# WORK ORDER
Your response should be an exact transcription of the data, images excluded.

# DATA IN THIS EXERCISE
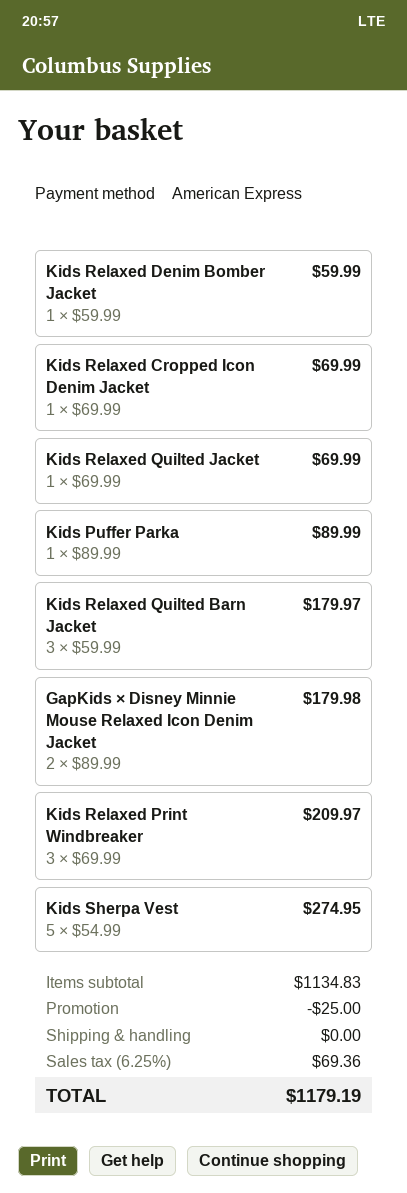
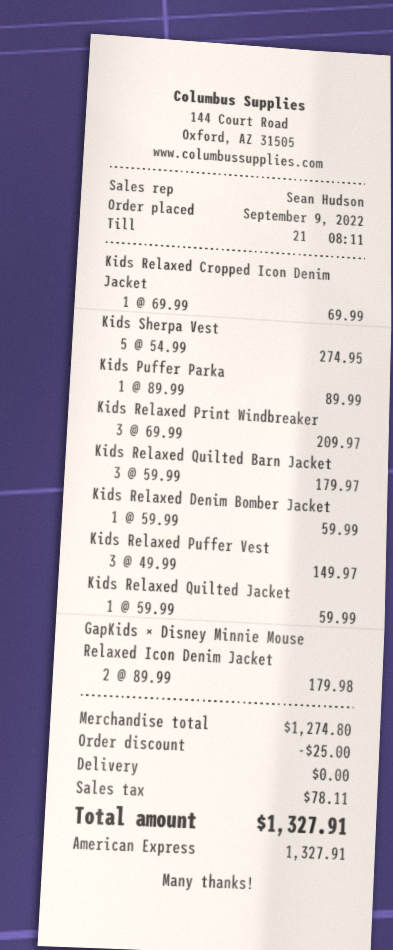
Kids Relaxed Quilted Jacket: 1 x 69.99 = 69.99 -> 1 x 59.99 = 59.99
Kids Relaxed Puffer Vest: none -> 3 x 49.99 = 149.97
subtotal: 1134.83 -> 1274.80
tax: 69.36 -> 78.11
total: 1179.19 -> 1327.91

# SOLUTION TO THIS TASK
Kids Relaxed Quilted Jacket: 1 x 69.99 = 69.99 -> 1 x 59.99 = 59.99
Kids Relaxed Puffer Vest: none -> 3 x 49.99 = 149.97
subtotal: 1134.83 -> 1274.80
tax: 69.36 -> 78.11
total: 1179.19 -> 1327.91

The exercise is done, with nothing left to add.